The Secrets of Sourdough Starter

Sourdough Bread

Making bread is relatively easy. Mix some flour, yeast, some sugar, a pinch of salt, water, and voilĂ , all you have to do is bake the dough after it rises.

Sourdough bread is different. Sourdough doesn't use ordinary yeast. It uses a "sourdough starter" which is a brew of wild yeasts and acid-producing bacteria. These yeasts and bacteria are very particular. You have to coax them to come out of hiding by providing the right conditions for them to multiply and to prevent competing bacteria from gaining a foothold.

I had failed several times at making a sourdough starter by mixing flour and water.
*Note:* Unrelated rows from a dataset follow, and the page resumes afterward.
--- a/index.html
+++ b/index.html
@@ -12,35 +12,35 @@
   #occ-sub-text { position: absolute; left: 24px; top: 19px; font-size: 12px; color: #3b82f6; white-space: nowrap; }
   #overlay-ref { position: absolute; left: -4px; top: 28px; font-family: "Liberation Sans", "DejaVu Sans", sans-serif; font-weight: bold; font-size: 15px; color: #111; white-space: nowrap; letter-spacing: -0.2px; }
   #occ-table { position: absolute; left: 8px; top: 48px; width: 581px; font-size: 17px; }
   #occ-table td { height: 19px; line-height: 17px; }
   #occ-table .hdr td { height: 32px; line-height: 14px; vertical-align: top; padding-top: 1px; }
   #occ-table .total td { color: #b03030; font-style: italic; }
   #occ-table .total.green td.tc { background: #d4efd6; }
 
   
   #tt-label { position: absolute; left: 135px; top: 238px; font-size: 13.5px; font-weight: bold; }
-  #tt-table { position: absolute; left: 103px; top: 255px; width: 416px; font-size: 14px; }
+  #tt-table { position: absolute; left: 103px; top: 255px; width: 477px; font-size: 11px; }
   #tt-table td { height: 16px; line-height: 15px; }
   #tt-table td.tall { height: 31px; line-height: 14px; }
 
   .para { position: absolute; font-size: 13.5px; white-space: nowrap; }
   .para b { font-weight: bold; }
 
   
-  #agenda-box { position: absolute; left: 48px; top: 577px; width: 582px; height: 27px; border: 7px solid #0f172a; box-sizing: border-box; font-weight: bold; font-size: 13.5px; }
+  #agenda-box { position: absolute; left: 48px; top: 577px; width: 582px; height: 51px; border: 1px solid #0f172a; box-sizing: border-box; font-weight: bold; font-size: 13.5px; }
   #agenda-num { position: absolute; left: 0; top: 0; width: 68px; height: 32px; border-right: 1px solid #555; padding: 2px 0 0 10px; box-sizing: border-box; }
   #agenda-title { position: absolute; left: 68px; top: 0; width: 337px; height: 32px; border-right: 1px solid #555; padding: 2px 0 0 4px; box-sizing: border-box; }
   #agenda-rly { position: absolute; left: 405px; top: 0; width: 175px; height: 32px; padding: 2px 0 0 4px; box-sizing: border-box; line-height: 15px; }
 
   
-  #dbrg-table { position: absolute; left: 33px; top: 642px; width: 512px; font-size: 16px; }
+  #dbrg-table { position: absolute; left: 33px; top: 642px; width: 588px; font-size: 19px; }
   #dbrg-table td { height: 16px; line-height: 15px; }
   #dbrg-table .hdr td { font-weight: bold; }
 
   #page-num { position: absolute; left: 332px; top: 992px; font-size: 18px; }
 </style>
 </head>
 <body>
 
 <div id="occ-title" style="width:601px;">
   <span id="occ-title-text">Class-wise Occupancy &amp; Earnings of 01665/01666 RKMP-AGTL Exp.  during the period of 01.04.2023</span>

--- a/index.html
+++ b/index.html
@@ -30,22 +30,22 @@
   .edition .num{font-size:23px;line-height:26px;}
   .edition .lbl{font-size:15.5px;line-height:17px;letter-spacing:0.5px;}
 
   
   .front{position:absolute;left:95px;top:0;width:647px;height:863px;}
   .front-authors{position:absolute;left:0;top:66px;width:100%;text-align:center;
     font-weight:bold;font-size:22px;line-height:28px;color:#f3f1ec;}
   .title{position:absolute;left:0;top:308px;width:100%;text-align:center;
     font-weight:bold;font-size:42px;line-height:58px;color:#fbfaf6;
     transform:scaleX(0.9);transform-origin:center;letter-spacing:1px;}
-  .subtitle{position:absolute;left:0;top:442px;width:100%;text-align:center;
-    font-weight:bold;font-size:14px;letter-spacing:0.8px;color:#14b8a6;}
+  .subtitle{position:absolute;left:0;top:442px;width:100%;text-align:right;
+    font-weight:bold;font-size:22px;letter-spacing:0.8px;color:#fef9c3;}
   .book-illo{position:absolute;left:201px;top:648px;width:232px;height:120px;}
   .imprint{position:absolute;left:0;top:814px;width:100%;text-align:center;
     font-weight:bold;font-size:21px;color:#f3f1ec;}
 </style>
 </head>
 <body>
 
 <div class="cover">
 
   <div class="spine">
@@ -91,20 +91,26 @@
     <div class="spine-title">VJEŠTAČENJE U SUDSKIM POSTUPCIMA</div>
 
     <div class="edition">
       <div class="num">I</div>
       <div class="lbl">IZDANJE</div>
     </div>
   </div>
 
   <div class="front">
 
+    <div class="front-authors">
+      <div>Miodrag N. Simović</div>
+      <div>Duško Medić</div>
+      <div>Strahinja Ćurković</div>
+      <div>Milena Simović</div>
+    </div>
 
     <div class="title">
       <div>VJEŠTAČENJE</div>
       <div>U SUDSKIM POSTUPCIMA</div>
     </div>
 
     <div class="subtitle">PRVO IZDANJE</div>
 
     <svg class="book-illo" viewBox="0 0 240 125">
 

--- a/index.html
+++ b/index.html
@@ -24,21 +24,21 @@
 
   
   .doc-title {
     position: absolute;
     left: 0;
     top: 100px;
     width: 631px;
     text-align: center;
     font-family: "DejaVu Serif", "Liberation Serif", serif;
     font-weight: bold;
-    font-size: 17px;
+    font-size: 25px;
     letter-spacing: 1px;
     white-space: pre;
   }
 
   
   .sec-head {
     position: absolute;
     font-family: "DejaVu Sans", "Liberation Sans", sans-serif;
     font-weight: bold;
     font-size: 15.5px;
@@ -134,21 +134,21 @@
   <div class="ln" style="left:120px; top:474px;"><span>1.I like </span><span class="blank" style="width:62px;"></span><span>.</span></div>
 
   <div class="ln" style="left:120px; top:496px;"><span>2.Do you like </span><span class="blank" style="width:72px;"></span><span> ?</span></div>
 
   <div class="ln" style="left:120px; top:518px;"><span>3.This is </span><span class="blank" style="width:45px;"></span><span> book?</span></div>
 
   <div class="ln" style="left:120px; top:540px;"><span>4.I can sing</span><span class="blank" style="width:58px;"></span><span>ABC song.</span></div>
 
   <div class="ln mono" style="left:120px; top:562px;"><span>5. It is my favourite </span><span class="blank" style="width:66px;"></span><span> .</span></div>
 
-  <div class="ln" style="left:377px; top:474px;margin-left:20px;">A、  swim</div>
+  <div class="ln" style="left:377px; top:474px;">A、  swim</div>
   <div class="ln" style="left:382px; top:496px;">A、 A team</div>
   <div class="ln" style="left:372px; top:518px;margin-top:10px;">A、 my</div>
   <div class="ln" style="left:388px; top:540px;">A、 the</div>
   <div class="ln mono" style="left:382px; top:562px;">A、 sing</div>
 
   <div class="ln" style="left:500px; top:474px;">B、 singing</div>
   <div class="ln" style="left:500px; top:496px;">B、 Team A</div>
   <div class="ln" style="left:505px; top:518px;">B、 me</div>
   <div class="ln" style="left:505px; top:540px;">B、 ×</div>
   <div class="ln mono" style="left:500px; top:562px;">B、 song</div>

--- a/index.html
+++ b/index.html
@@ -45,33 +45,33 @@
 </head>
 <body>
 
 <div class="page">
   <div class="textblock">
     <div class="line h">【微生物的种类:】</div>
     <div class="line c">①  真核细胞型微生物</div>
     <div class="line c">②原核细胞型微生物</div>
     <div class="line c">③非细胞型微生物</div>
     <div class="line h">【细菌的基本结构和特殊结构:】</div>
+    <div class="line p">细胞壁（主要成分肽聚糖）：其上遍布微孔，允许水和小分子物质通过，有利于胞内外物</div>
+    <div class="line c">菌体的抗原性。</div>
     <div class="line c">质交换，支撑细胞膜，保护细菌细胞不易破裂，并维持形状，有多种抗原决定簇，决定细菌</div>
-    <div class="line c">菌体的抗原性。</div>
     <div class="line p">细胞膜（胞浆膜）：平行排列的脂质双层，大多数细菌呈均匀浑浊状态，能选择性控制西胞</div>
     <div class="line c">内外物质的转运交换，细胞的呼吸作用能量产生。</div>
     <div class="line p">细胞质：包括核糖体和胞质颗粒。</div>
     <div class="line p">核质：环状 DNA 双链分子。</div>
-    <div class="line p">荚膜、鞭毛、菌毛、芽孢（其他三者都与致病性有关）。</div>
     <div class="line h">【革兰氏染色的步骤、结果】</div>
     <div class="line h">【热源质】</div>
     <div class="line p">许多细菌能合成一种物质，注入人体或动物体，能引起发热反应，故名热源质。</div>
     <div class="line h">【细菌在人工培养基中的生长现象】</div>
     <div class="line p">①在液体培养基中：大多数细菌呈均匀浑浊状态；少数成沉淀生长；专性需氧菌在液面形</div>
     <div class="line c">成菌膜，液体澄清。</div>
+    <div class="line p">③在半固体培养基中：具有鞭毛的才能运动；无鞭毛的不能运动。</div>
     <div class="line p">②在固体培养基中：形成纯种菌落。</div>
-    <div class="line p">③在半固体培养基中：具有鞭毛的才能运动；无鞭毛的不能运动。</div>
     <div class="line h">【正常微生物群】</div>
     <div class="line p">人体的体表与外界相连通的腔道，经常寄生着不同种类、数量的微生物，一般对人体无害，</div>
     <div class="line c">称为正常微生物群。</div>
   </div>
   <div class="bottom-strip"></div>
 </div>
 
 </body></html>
I typically ended with containers of stinking gruel which had to be discarded. Recently, through an e-mail exchange about carbohydrate chemistry, I found out that Debbie Wink had systematically studied the conditions best suited for creating a sourdough starter. It turns out that acidifying the initial culture suppresses undesirable bacteria and gives the good yeasts a chance to get started. Debbie's solution was simple and elegant: use unsweetened pinapple juice instead of water for the first three days of incubation. The pineapple juice provides the right amount of acidity for the sourdough yeasts and bacteria to thrive.

Recently, I made my first loaf of sourdough bread. It is the accomplishment of an elusive goal.